→ **TASK STATEMENT**
When you copy the entries, omit the images and keep every word as it is.
..............................
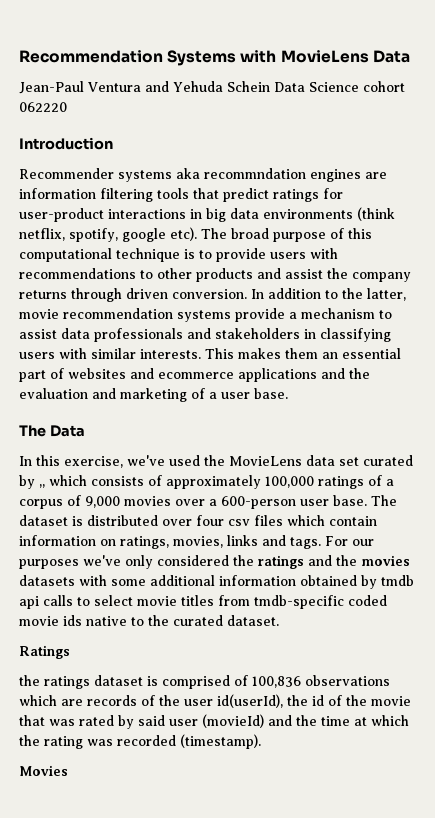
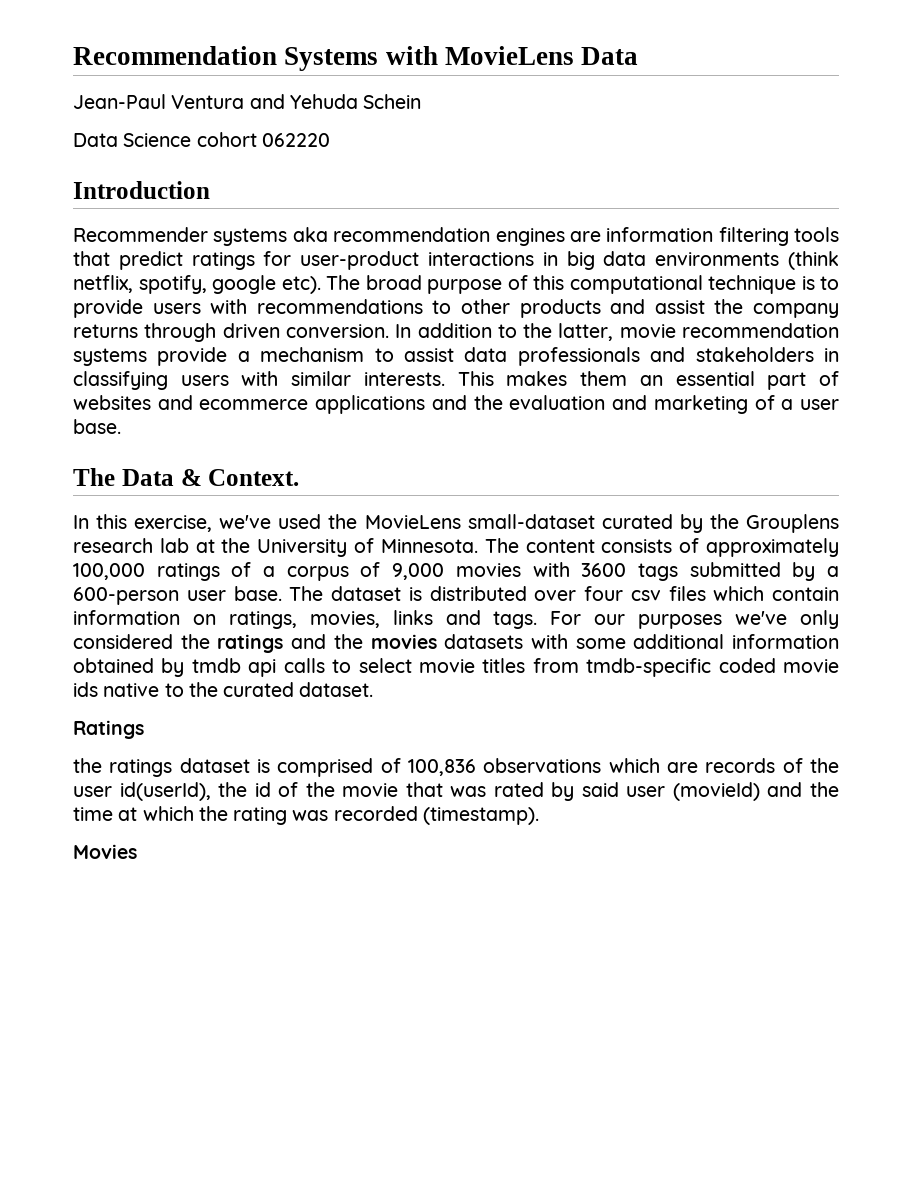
- Jean-Paul Ventura and Yehuda Schein Data Science cohort 062220
+ Jean-Paul Ventura and Yehuda Schein
+ Data Science cohort 062220
- Recommender systems aka recommndation engines are information filtering tools that predict ratings for user-product interactions in big data environments (think netflix, spotify, google etc).
+ Recommender systems aka recommendation engines are information filtering tools that predict ratings for user-product interactions in big data environments (think netflix, spotify, google etc).
- The Data
+ The Data & Context.
- In this exercise, we've used the MovieLens data set curated by ,, which consists of approximately 100,000 ratings of a corpus of 9,000 movies over a 600-person user base.
+ In this exercise, we've used the MovieLens small-dataset curated by the Grouplens research lab at the University of Minnesota. The content consists of approximately 100,000 ratings of a corpus of 9,000 movies with 3600 tags submitted by a 600-person user base.

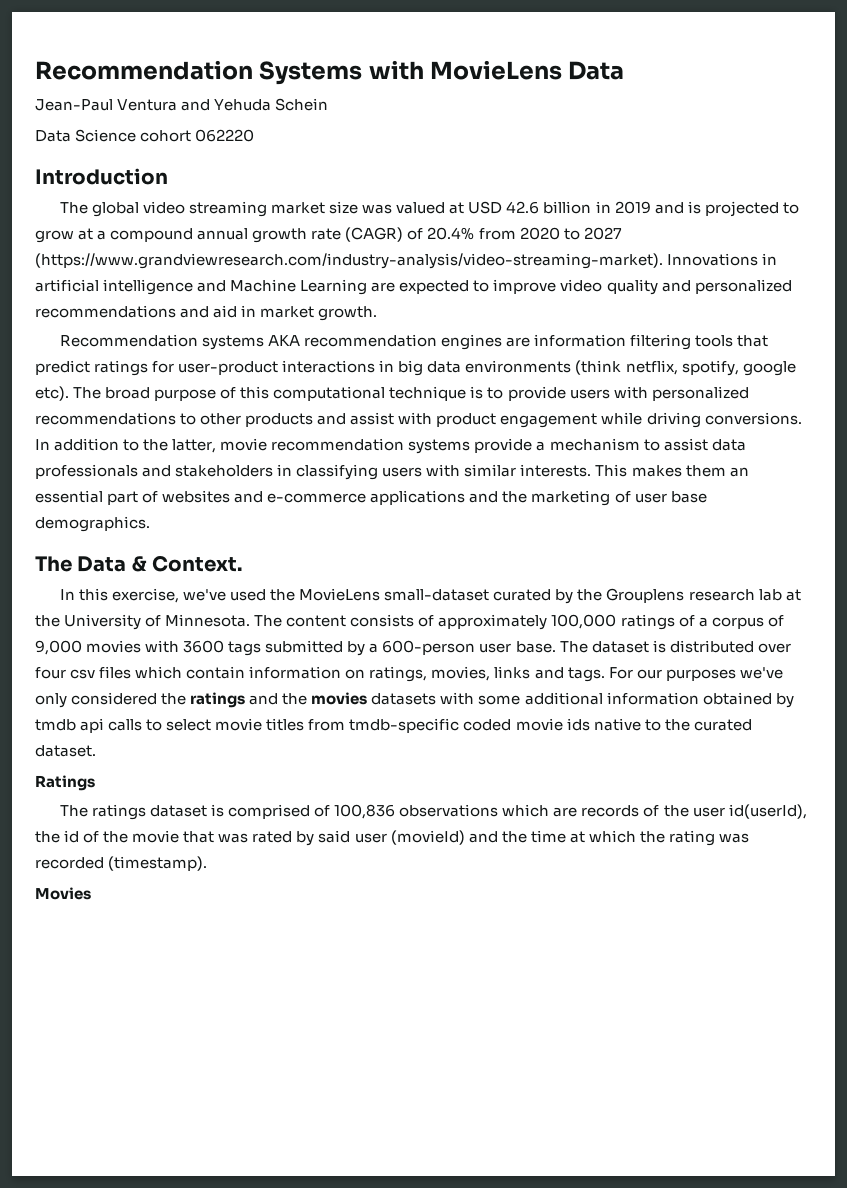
- Recommender systems aka recommendation engines are information filtering tools that predict ratings for user-product interactions in big data environments (think netflix, spotify, google etc).
+ The global video streaming market size was valued at USD 42.6 billion in 2019 and is projected to grow at a compound annual growth rate (CAGR) of 20.4% from 2020 to 2027 (https://www.grandviewresearch.com/industry-analysis/video-streaming-market). Innovations in artificial intelligence and Machine Learning are expected to improve video quality and personalized recommendations and aid in market growth.
+ Recommendation systems AKA recommendation engines are information filtering tools that predict ratings for user-product interactions in big data environments (think netflix, spotify, google etc).
- The broad purpose of this computational technique is to provide users with recommendations to other products and assist the company returns through driven conversion.
+ The broad purpose of this computational technique is to provide users with personalized recommendations to other products and assist with product engagement while driving conversions.
- This makes them an essential part of websites and ecommerce applications and the evaluation and marketing of a user base.
+ This makes them an essential part of websites and e-commerce applications and the marketing of user base demographics.
- the ratings dataset is comprised of 100,836 observations which are records of the user id(userId), the id of the movie that was rated by said user (movieId) and the time at which the rating was recorded (timestamp).
+ The ratings dataset is comprised of 100,836 observations which are records of the user id(userId), the id of the movie that was rated by said user (movieId) and the time at which the rating was recorded (timestamp).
..............................
→ **ANSWER TO THIS PROBLEM**
- Jean-Paul Ventura and Yehuda Schein Data Science cohort 062220
+ Jean-Paul Ventura and Yehuda Schein
+ Data Science cohort 062220
- Recommender systems aka recommndation engines are information filtering tools that predict ratings for user-product interactions in big data environments (think netflix, spotify, google etc).
+ Recommender systems aka recommendation engines are information filtering tools that predict ratings for user-product interactions in big data environments (think netflix, spotify, google etc).
- The Data
+ The Data & Context.
- In this exercise, we've used the MovieLens data set curated by ,, which consists of approximately 100,000 ratings of a corpus of 9,000 movies over a 600-person user base.
+ In this exercise, we've used the MovieLens small-dataset curated by the Grouplens research lab at the University of Minnesota. The content consists of approximately 100,000 ratings of a corpus of 9,000 movies with 3600 tags submitted by a 600-person user base.

- Recommender systems aka recommendation engines are information filtering tools that predict ratings for user-product interactions in big data environments (think netflix, spotify, google etc).
+ The global video streaming market size was valued at USD 42.6 billion in 2019 and is projected to grow at a compound annual growth rate (CAGR) of 20.4% from 2020 to 2027 (https://www.grandviewresearch.com/industry-analysis/video-streaming-market). Innovations in artificial intelligence and Machine Learning are expected to improve video quality and personalized recommendations and aid in market growth.
+ Recommendation systems AKA recommendation engines are information filtering tools that predict ratings for user-product interactions in big data environments (think netflix, spotify, google etc).
- The broad purpose of this computational technique is to provide users with recommendations to other products and assist the company returns through driven conversion.
+ The broad purpose of this computational technique is to provide users with personalized recommendations to other products and assist with product engagement while driving conversions.
- This makes them an essential part of websites and ecommerce applications and the evaluation and marketing of a user base.
+ This makes them an essential part of websites and e-commerce applications and the marketing of user base demographics.
- the ratings dataset is comprised of 100,836 observations which are records of the user id(userId), the id of the movie that was rated by said user (movieId) and the time at which the rating was recorded (timestamp).
+ The ratings dataset is comprised of 100,836 observations which are records of the user id(userId), the id of the movie that was rated by said user (movieId) and the time at which the rating was recorded (timestamp).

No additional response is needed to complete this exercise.